Clairement la survie de l’équipage après le naufrage. La plupart de mes films racontent des parcours d’hommes. Ce qui m’intéresse, c’est de montrer comment ils évoluent en fonction des circonstances dramatiques auxquelles ils sont confrontés.Dans le film, le combat de l’Homme contre la nature n’est qu’une composante de l’histoire de survie.

Comment choisissez-vous vos projets de films?
Il faut que je tombe amoureux de l’histoire et que je sente que je peux apporter quelque chose, techniquement ou humainement. J’aime tous les genres de cinéma et ce que je préfère par-dessus tout c’est explorer de nouveaux univers. Je continue à le faire, c’est important. J’aime prendre des risques, c’est excitant.

Quels étaient les défis à relever sur ce film-là?

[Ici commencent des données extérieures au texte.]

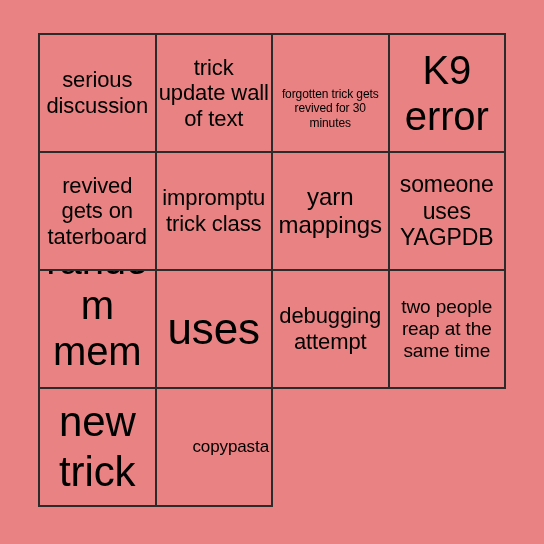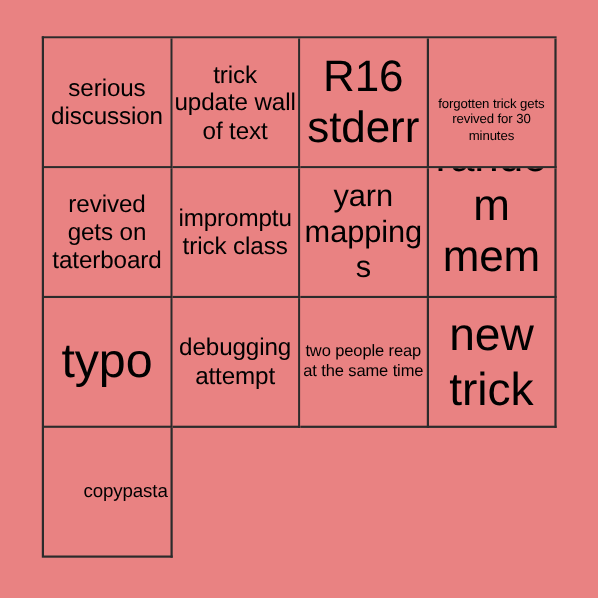--- a/index.html
+++ b/index.html
@@ -80,9 +80,6 @@
       <span class="cell-text fs-22">trick update wall of text</span>
     </div>
     <div class="bingo-cell">
-      <span class="cell-text fs-40">R16 stderr</span>
-    </div>
-    <div class="bingo-cell">
       <span class="cell-text fs-18">forgotten trick gets revived for 30 minutes</span>
     </div>
 

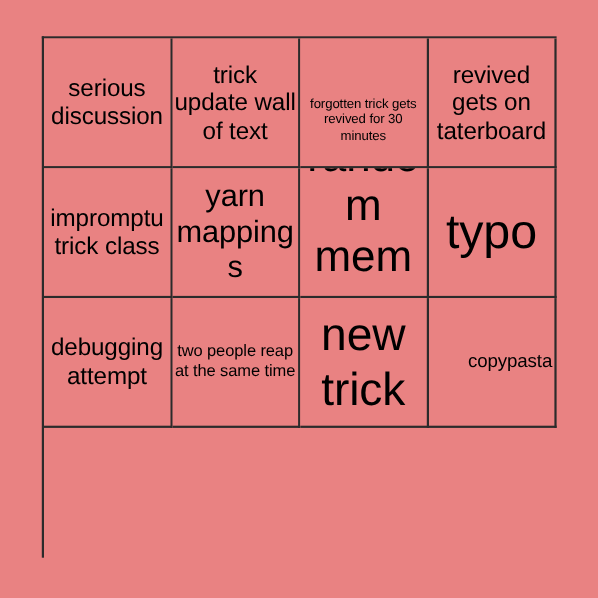--- a/index.html
+++ b/index.html
@@ -84,6 +84,9 @@
     </div>
 
     <div class="bingo-cell">
+      <span class="cell-text fs-40">K9 error</span>
+    </div>
+    <div class="bingo-cell">
       <span class="cell-text fs-22">revived gets on taterboard</span>
     </div>
     <div class="bingo-cell">

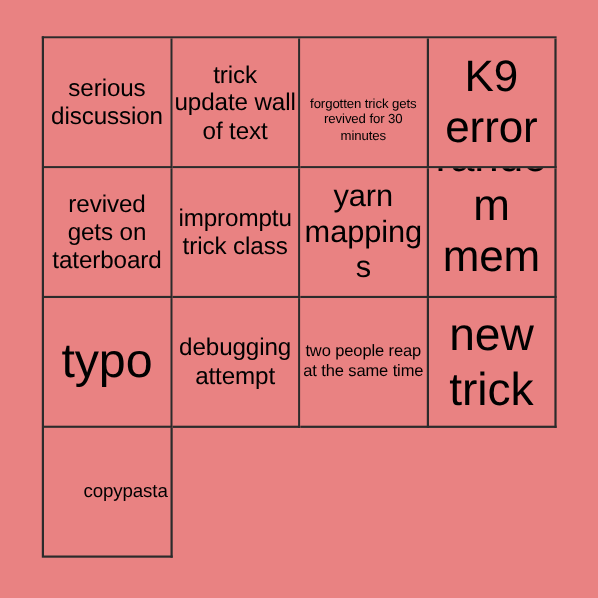--- a/index.html
+++ b/index.html
@@ -60,7 +60,7 @@
   .fs-19 { font-size: 15px; line-height: 1.17; }
   .fs-22 { font-size: 22px; line-height: 1.16; }
   .fs-23 { font-size: 23px; line-height: 1.16; }
-  .fs-24 { font-size: 28px; line-height: 1.16; }
+  .fs-24 { font-size: 24px; line-height: 1.16; }
   .fs-28 { font-size: 28px; line-height: 1.15; }
   .fs-30 { font-size: 40px; line-height: 1.14; }
   .fs-40 { font-size: 40px; line-height: 1.16; }

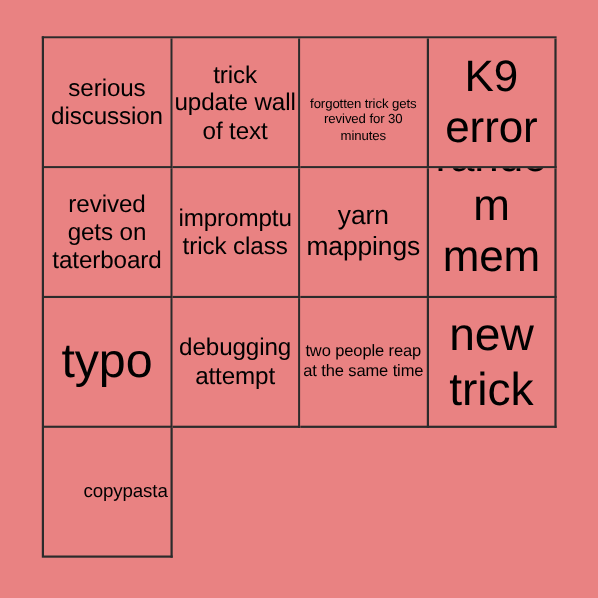--- a/index.html
+++ b/index.html
@@ -97,6 +97,9 @@
       <span class="cell-text fs-24">yarn mappings</span>
     </div>
     <div class="bingo-cell">
+      <span class="cell-text fs-23">someone uses YAGPDB</span>
+    </div>
+    <div class="bingo-cell">
       <span class="cell-text fs-30">random meme</span>
     </div>
     <div class="bingo-cell">

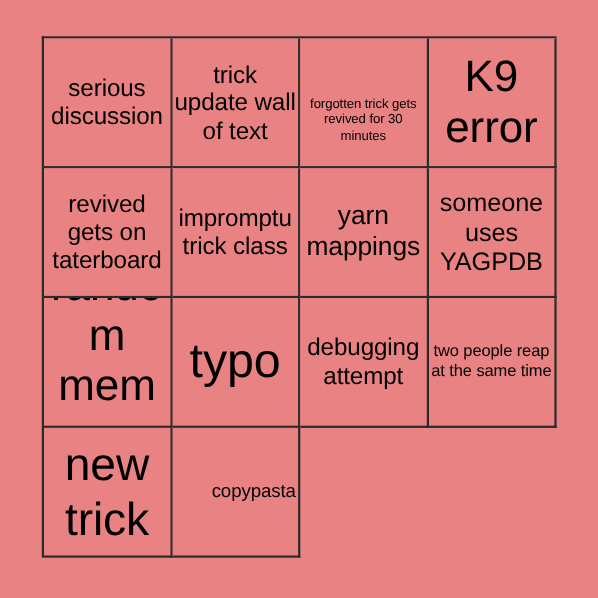--- a/index.html
+++ b/index.html
@@ -103,7 +103,7 @@
       <span class="cell-text fs-30">random meme</span>
     </div>
     <div class="bingo-cell">
-      <span class="cell-text fs-44">typo</span>
+      <span class="cell-text fs-44">uses</span>
     </div>
 
     <div class="bingo-cell">

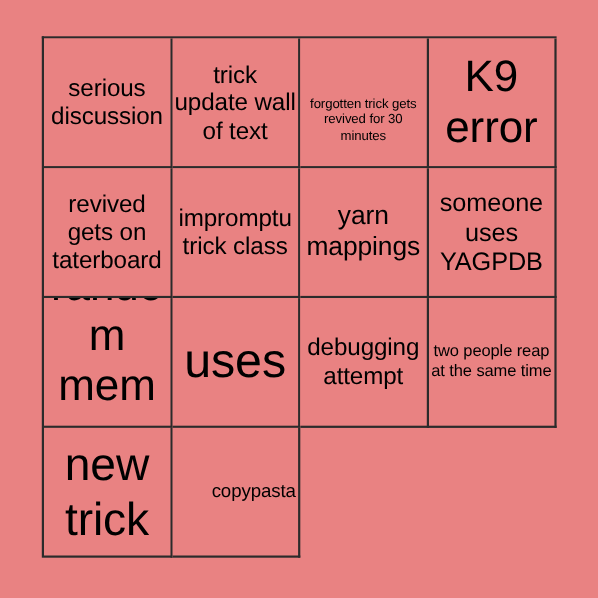--- a/index.html
+++ b/index.html
@@ -57,7 +57,7 @@
   
   .fs-17 { font-size: 17px; line-height: 1.15; text-align: right; }
   .fs-18 { font-size: 12px; line-height: 1.18; margin-top: 31px; }
-  .fs-19 { font-size: 15px; line-height: 1.17; }
+  .fs-19 { font-size: 19px; line-height: 1.17; }
   .fs-22 { font-size: 22px; line-height: 1.16; }
   .fs-23 { font-size: 23px; line-height: 1.16; }
   .fs-24 { font-size: 24px; line-height: 1.16; }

Déjà, tourner en pleine mer.Je ne suis plus phobique mais j’ai quand même toujours un peu peur de l’eau.Il y avait aussi la transformation physique des acteurs à gérer.Il a fallu les affamer et ce n’était pas simple.J’ai dû virer du plateau quelques techniciens qui arrivaient avec leurs sandwiches, alors que les comédiens n’avaient mangé qu’une tranche de tomate dans la journée (rires). Maintenir le moral des troupes n’a pas été facile, mais on a géré ça en équipe, comme un défi sportif…

Le choix de Chris Hemsworth?

C’est lui qui m’a apporté le scénario sur le tournage de Rush.C’aurait été sacrément impoli de ne pas le prendre! (rires).Mais quand j’ai lu l’histoire, c’était évident qu’il était né pour incarner Owen Chase.

La mémoire des baleiniers est-elle toujours vivace aux États-Unis?

Non, c’est de l’histoire antique.Il y a quand même des musées qui leur sont consacrés et que j’ai visités. Il y a beaucoup de documentation et d’images d’époque disponibles.L’huile de baleine alimentait un pan important de l’économie industrielle avant le pétrole.C’est un peu gênant aujourd’hui de montrer que les baleines étaient considérées comme une ressource naturelle mais c’était la réalité.Il faut le voir à travers le prisme de l’époque. On ne fait pas l’apologie de la chasse à la baleine, au contraire!